• Dataset content:

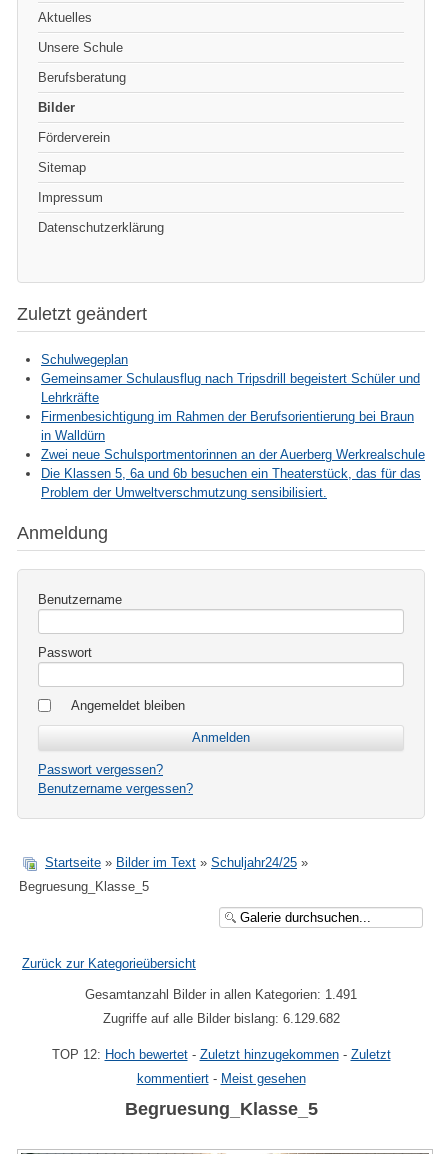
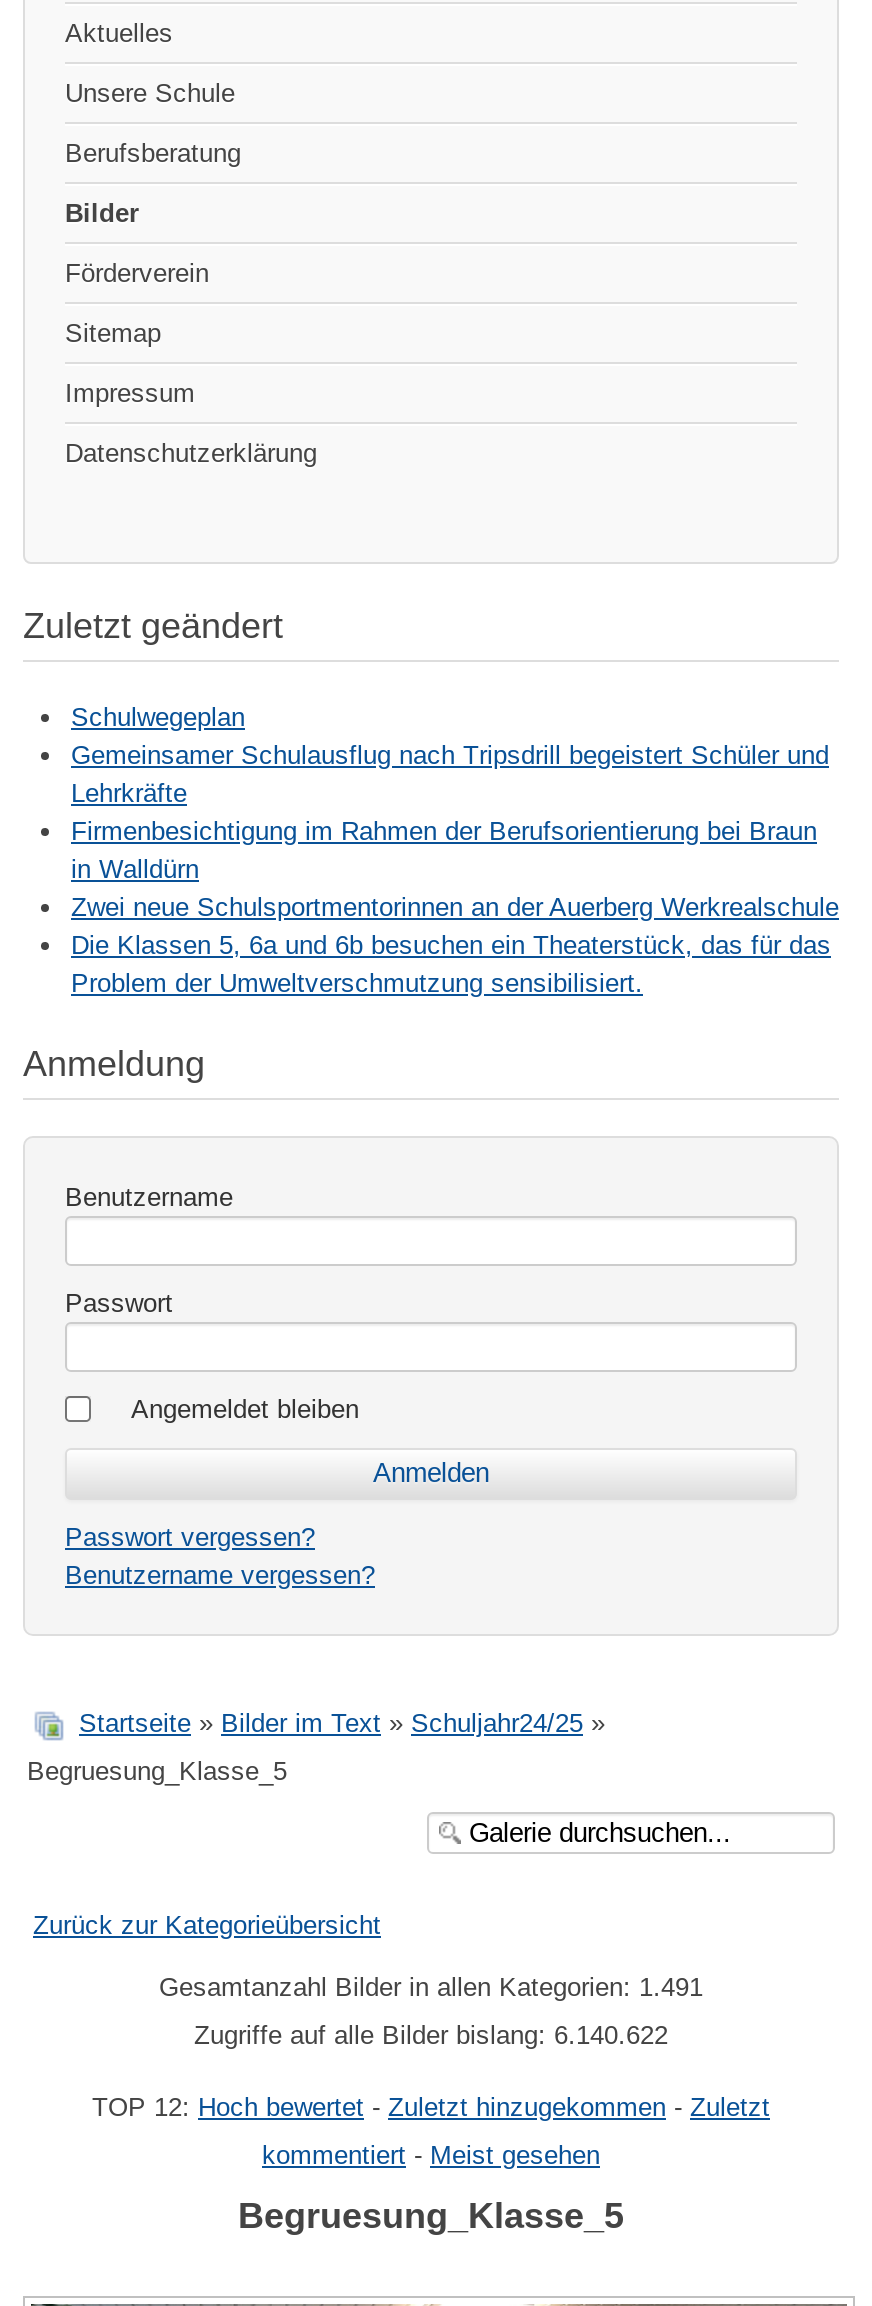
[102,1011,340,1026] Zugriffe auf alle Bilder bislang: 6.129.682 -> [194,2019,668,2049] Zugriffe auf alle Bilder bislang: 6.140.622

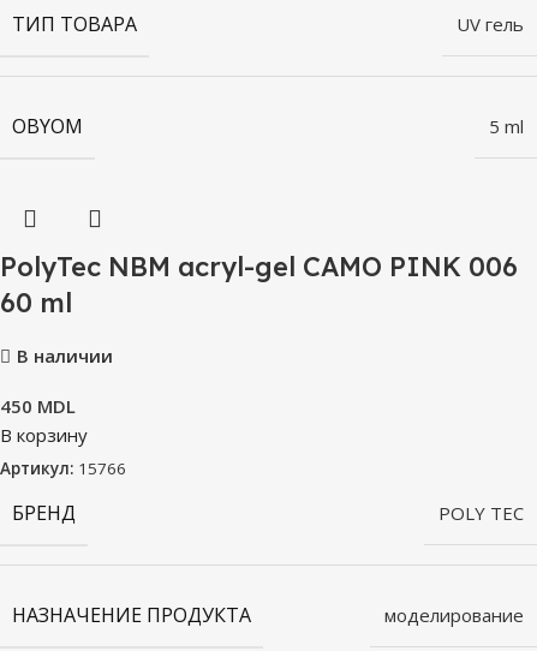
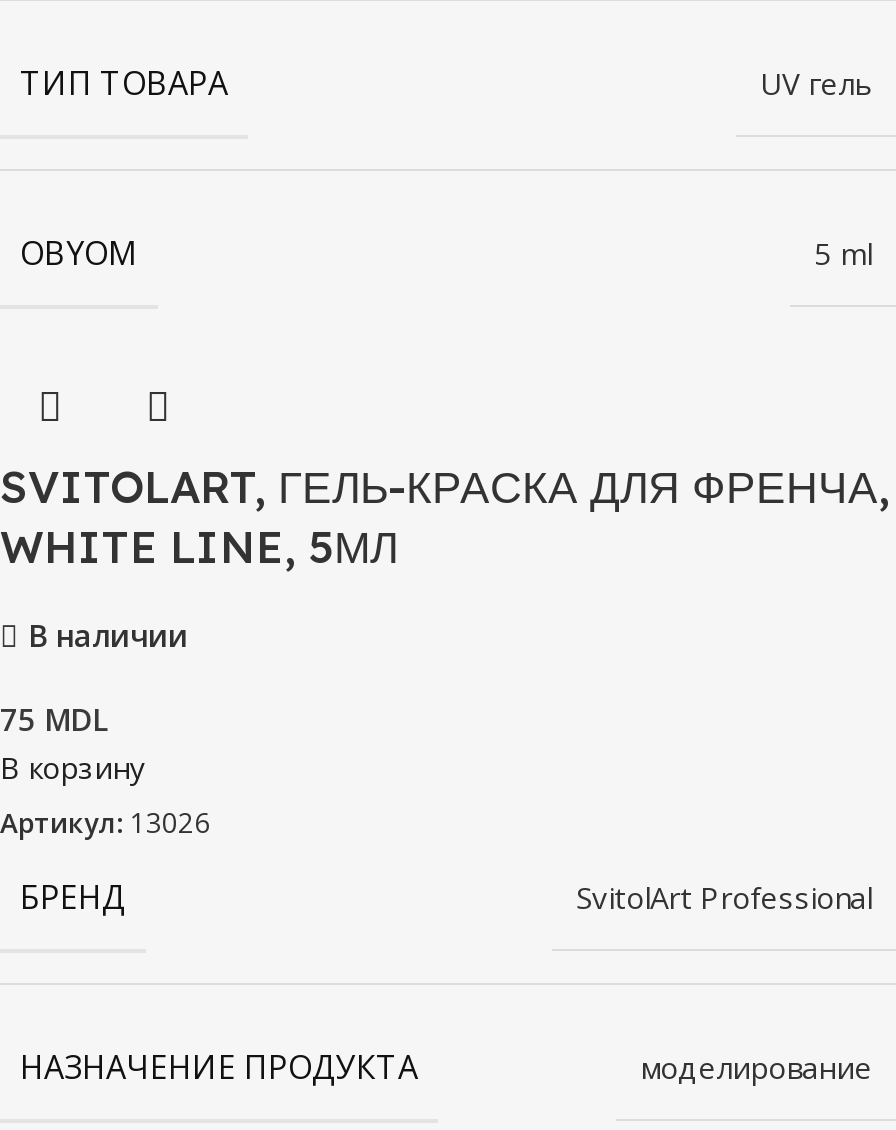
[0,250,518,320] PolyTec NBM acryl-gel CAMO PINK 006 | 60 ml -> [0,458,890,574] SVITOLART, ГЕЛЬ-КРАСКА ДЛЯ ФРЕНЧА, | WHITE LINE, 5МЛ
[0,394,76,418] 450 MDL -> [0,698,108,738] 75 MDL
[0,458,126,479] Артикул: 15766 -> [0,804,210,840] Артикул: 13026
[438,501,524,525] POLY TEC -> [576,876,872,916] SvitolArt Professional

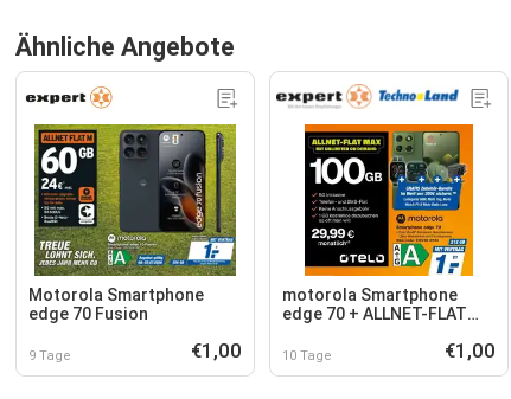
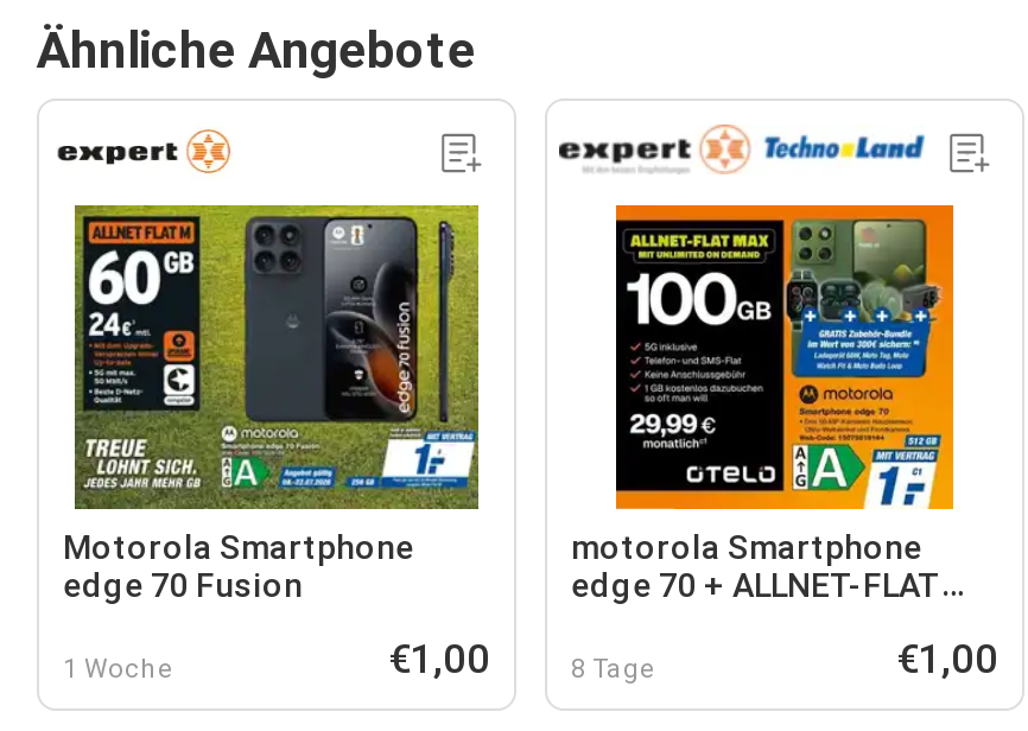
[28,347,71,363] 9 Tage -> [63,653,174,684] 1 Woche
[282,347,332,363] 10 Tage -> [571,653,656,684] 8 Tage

• Task objective:
Return the records word for word, leaving every picture out of the copy.

• Completed exercise:
[102,1011,340,1026] Zugriffe auf alle Bilder bislang: 6.129.682 -> [194,2019,668,2049] Zugriffe auf alle Bilder bislang: 6.140.622

[0,250,518,320] PolyTec NBM acryl-gel CAMO PINK 006 | 60 ml -> [0,458,890,574] SVITOLART, ГЕЛЬ-КРАСКА ДЛЯ ФРЕНЧА, | WHITE LINE, 5МЛ
[0,394,76,418] 450 MDL -> [0,698,108,738] 75 MDL
[0,458,126,479] Артикул: 15766 -> [0,804,210,840] Артикул: 13026
[438,501,524,525] POLY TEC -> [576,876,872,916] SvitolArt Professional

[28,347,71,363] 9 Tage -> [63,653,174,684] 1 Woche
[282,347,332,363] 10 Tage -> [571,653,656,684] 8 Tage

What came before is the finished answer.